The entries shown here must be retyped in full, with no pictures included.

Dataset content section start

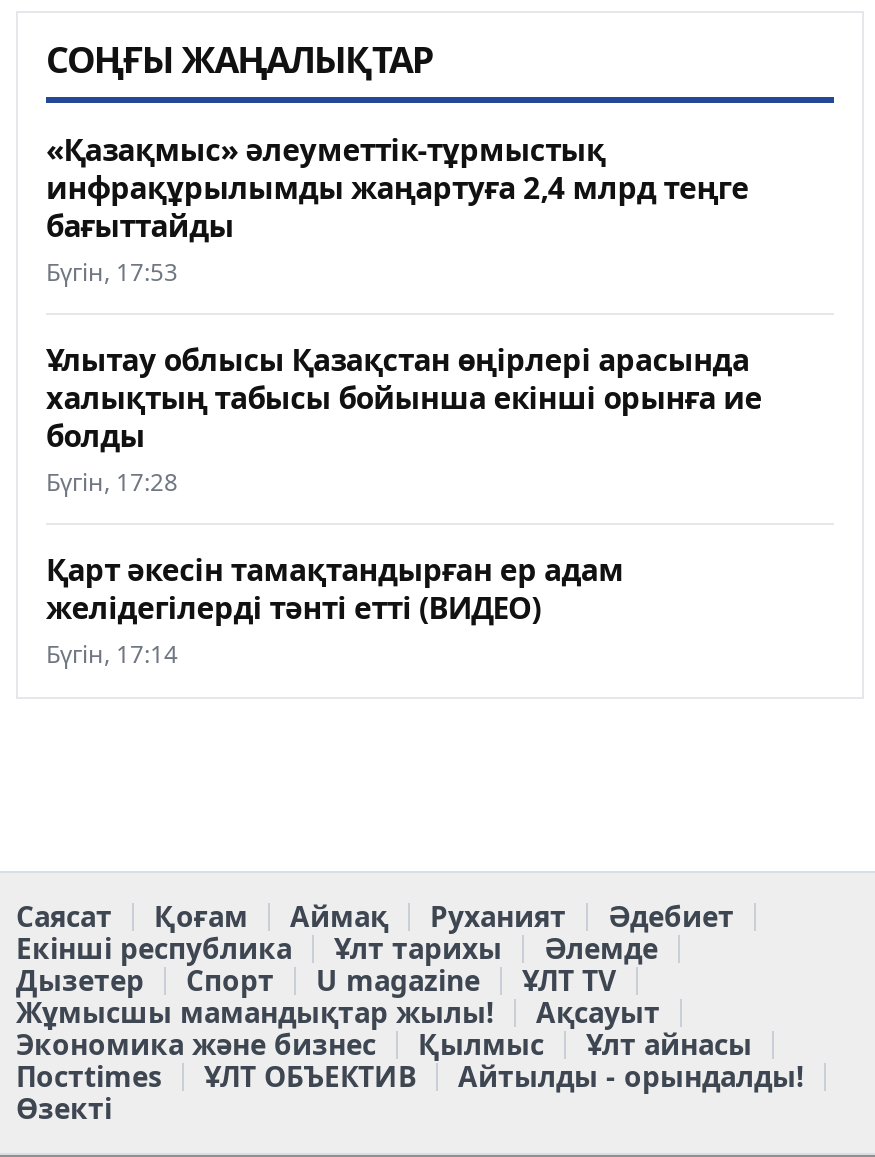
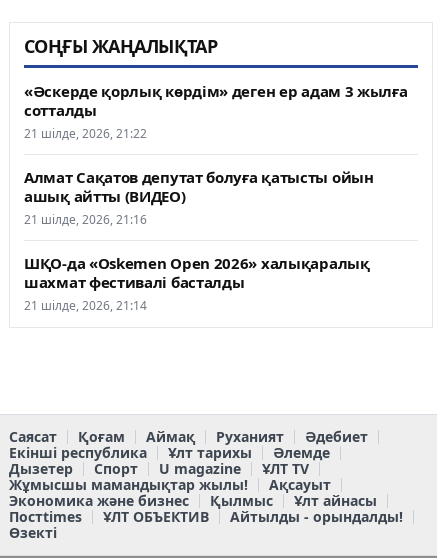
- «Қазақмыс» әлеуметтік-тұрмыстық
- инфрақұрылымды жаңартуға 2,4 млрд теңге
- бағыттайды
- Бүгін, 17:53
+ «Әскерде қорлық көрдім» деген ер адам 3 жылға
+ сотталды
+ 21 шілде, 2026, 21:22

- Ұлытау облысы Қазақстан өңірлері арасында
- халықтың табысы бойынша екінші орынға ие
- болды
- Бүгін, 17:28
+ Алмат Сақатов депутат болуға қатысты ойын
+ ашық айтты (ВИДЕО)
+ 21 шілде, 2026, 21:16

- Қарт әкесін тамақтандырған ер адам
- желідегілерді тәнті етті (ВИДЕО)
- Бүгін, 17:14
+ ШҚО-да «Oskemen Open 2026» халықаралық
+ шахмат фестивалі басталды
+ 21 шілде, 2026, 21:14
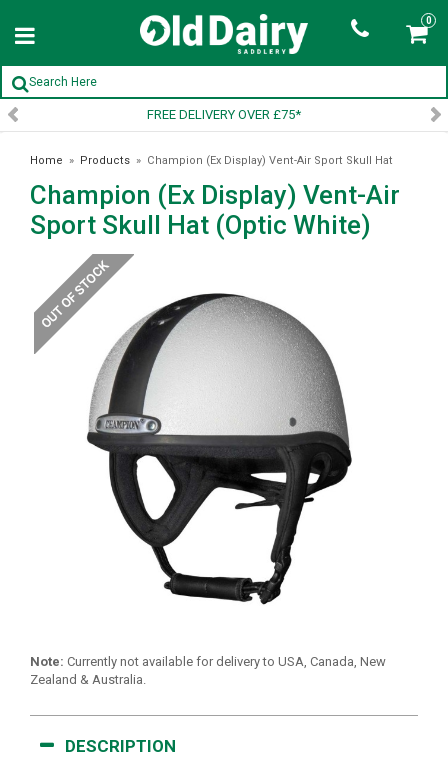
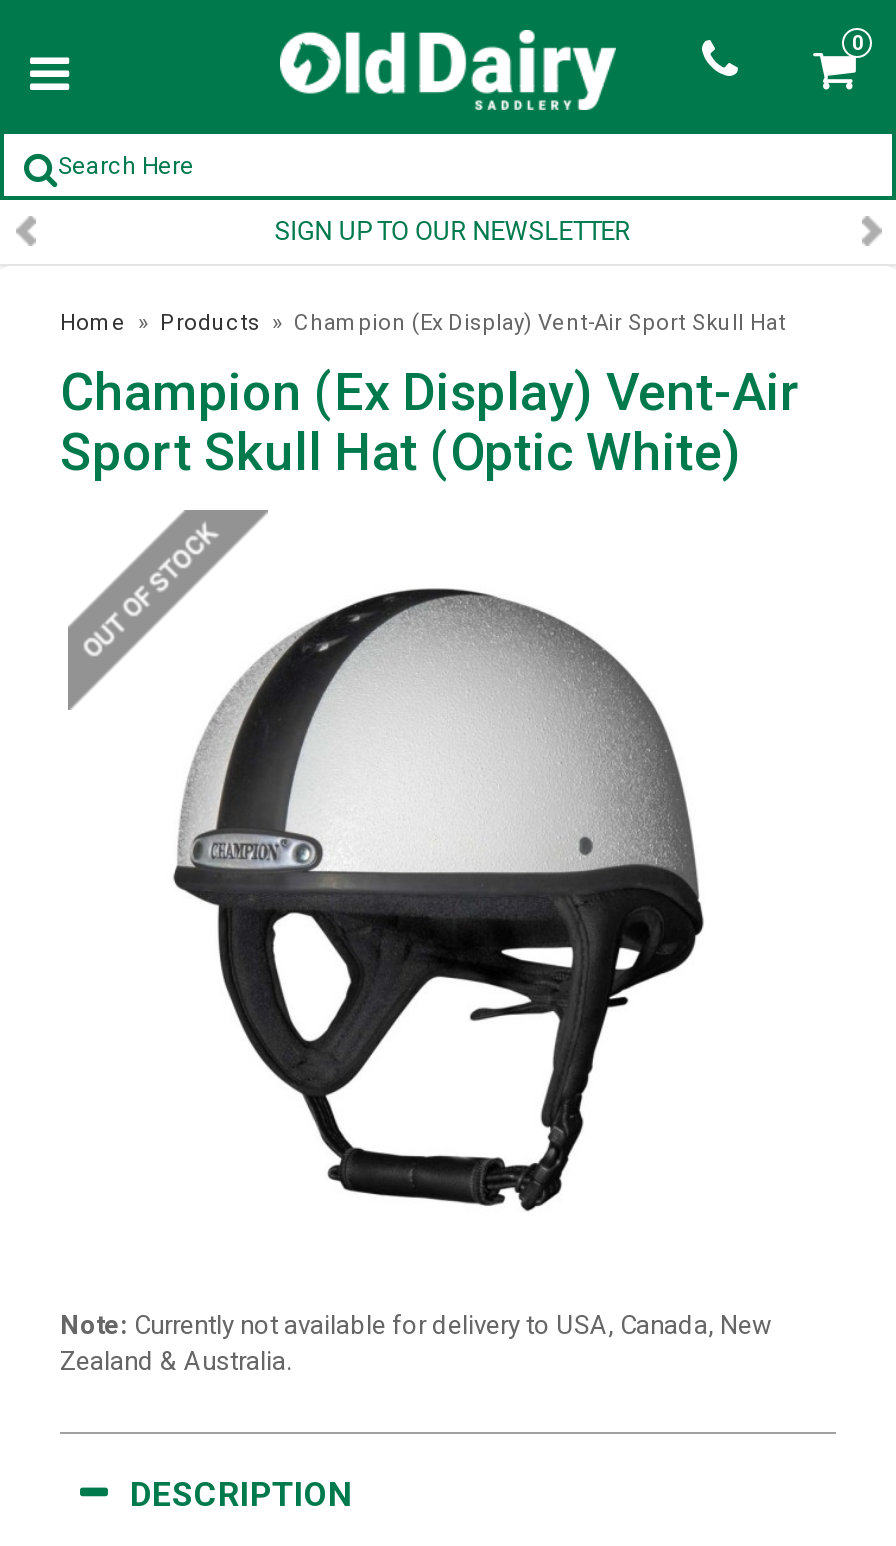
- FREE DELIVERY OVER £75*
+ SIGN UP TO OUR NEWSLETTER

Dataset content section end

◆ **Written response**
- «Қазақмыс» әлеуметтік-тұрмыстық
- инфрақұрылымды жаңартуға 2,4 млрд теңге
- бағыттайды
- Бүгін, 17:53
+ «Әскерде қорлық көрдім» деген ер адам 3 жылға
+ сотталды
+ 21 шілде, 2026, 21:22

- Ұлытау облысы Қазақстан өңірлері арасында
- халықтың табысы бойынша екінші орынға ие
- болды
- Бүгін, 17:28
+ Алмат Сақатов депутат болуға қатысты ойын
+ ашық айтты (ВИДЕО)
+ 21 шілде, 2026, 21:16

- Қарт әкесін тамақтандырған ер адам
- желідегілерді тәнті етті (ВИДЕО)
- Бүгін, 17:14
+ ШҚО-да «Oskemen Open 2026» халықаралық
+ шахмат фестивалі басталды
+ 21 шілде, 2026, 21:14
- FREE DELIVERY OVER £75*
+ SIGN UP TO OUR NEWSLETTER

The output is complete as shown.